Launched in January 2020, the concept of HxDR is to connect the sensor hardware directly to the cloud. Whilst in the cloud, all the processing is carried out, all the holes within the point cloud are filled up to get coherent mesh, and then brought back to the user through a thin client, such as web browser, so the user can view the data, perform measurements, etc. There’s no human intervention; it’s all automatic.

As part of the processing, HDxR subdivides and multi-levels the data automatically. Similar to game engine technology, on initial load, you get a low fidelity version, and then, over time, more and more detail is streamed in. The app never requires the user to fully download the entire dataset, just for viewing purposes, although if you do want to, there is a download button for the assets.

All rendering is done on the client side, not on the cloud server, but it’s optimised for fairly standard laptop graphics. The more video memory your system has, then the more of the data it can cache, smoothing movement.

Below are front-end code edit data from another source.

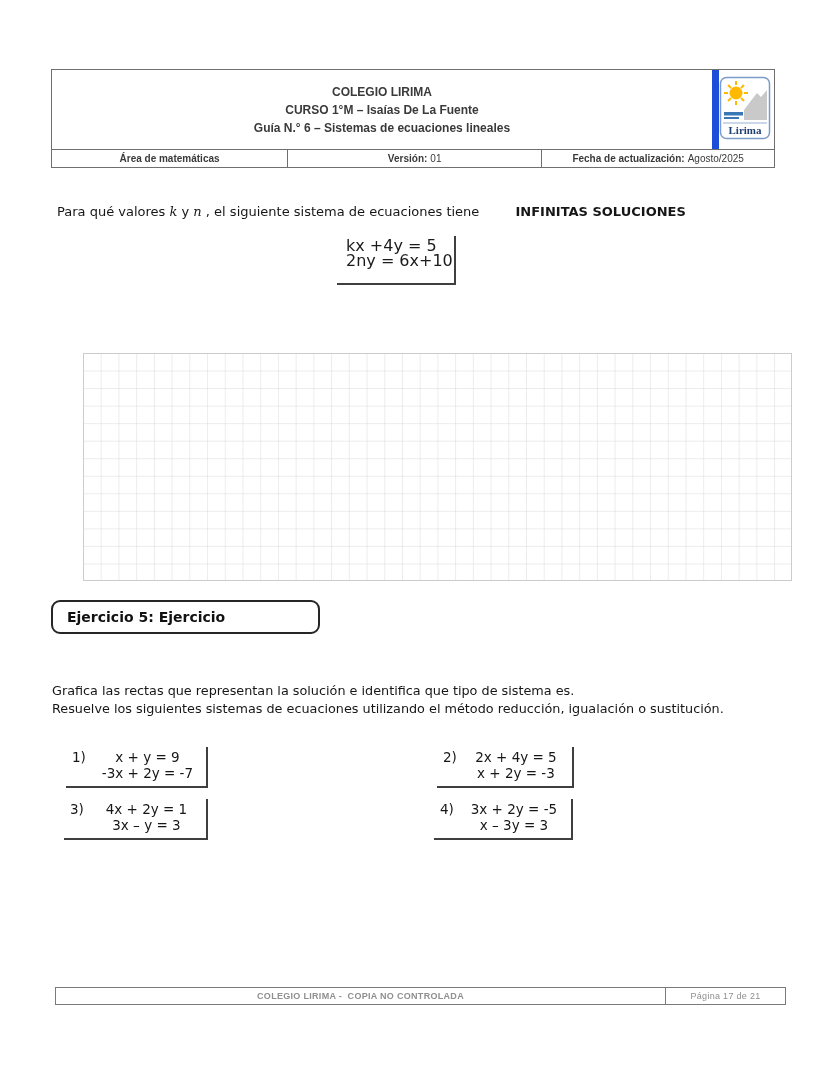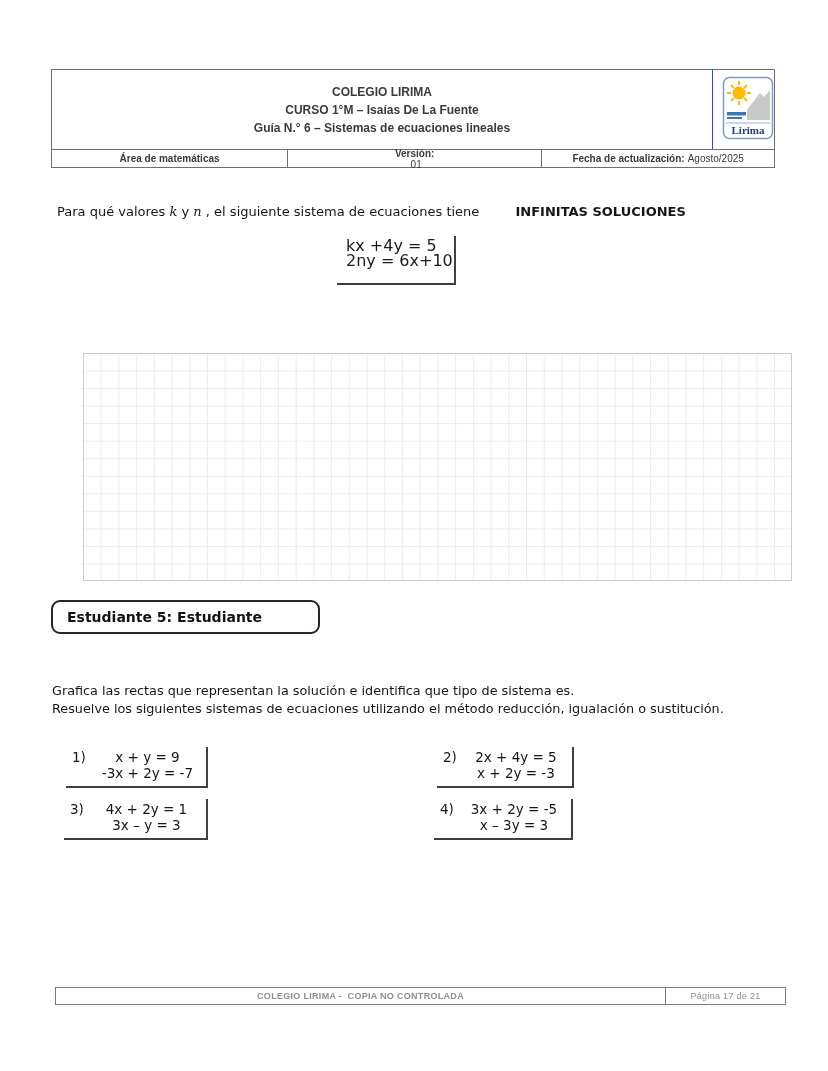"Lirima" .hdr-logo-cell { border-left: 1px solid #1d4ed8 -> 7px solid #1d4ed8; justify-content: flex-end -> flex-start }
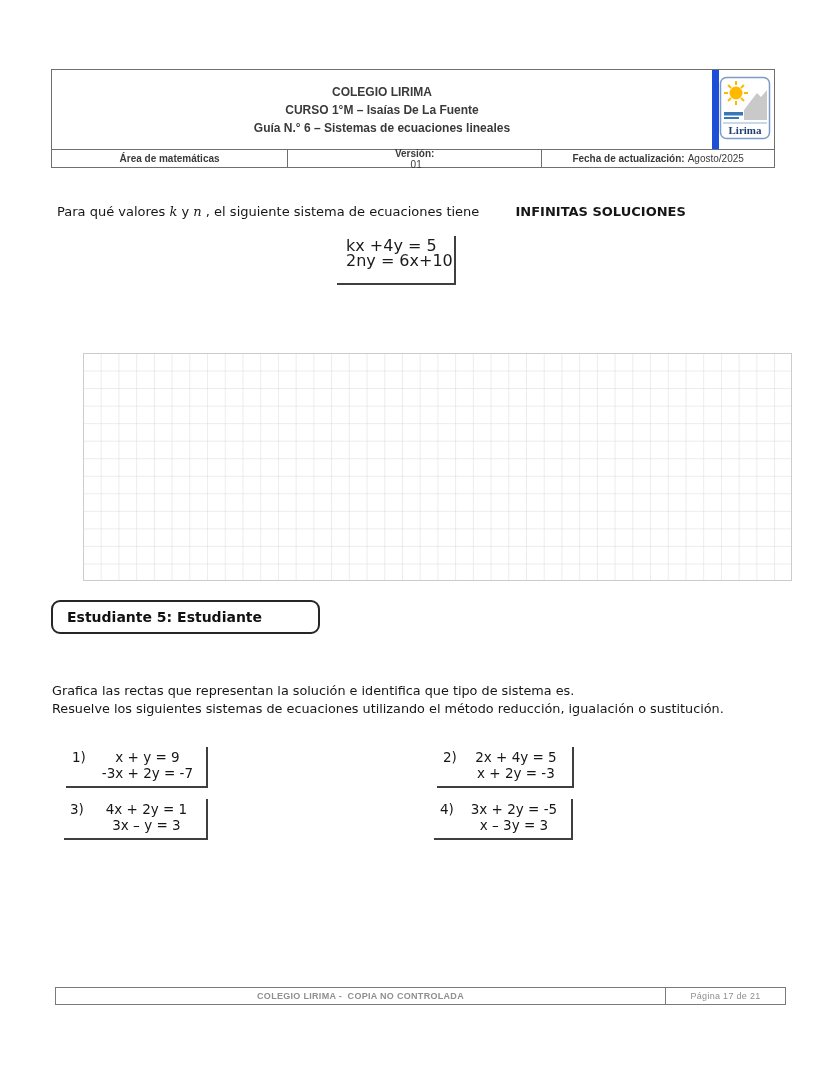"Versión:" .hdr-bottom .c2 { flex-direction: column -> none }
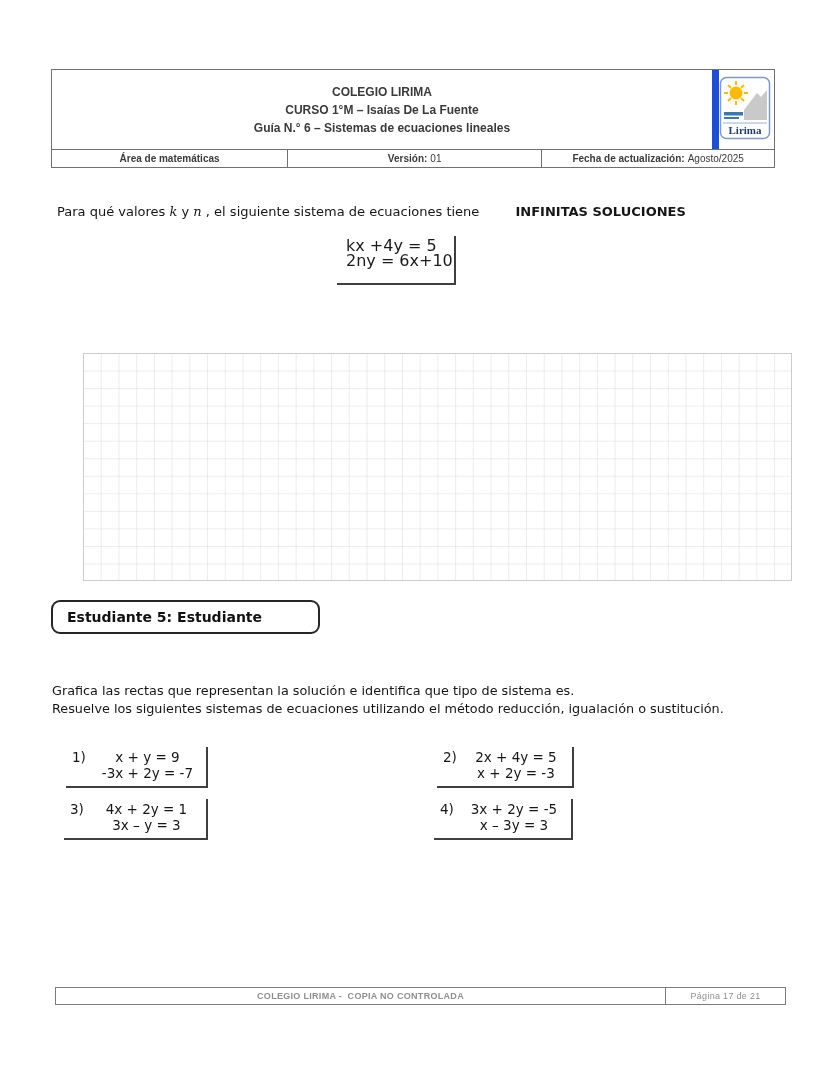"Estudiante 5: Estudiante" span { text: Estudiante 5: Estudiante -> Ejercicio 5: Ejercicio }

As HxDR also supports terrestrial scans, not just point clouds and the automated meshing, it also supports panoramic images / viewpoints. The cool thing about using viewpoints is that while they are an image, they still use the 3D data in the background, enabling accurate measurement. Measurements can get stored so other team members can see persistent areas and lengths than have been investigated.

It’s also possible to add 3D annotations inside HxDR and this can be shared inside an asset with multiple collaborators logged into the system. Flying around the model, you can carry out dynamic ‘tours’, which can be shared with someone, or recorded as an Mp4 video. If your scan has an exterior and an interior scan, it’s possible to remove the outer skin and instantly get a ‘doll’s house view’ of the interior space.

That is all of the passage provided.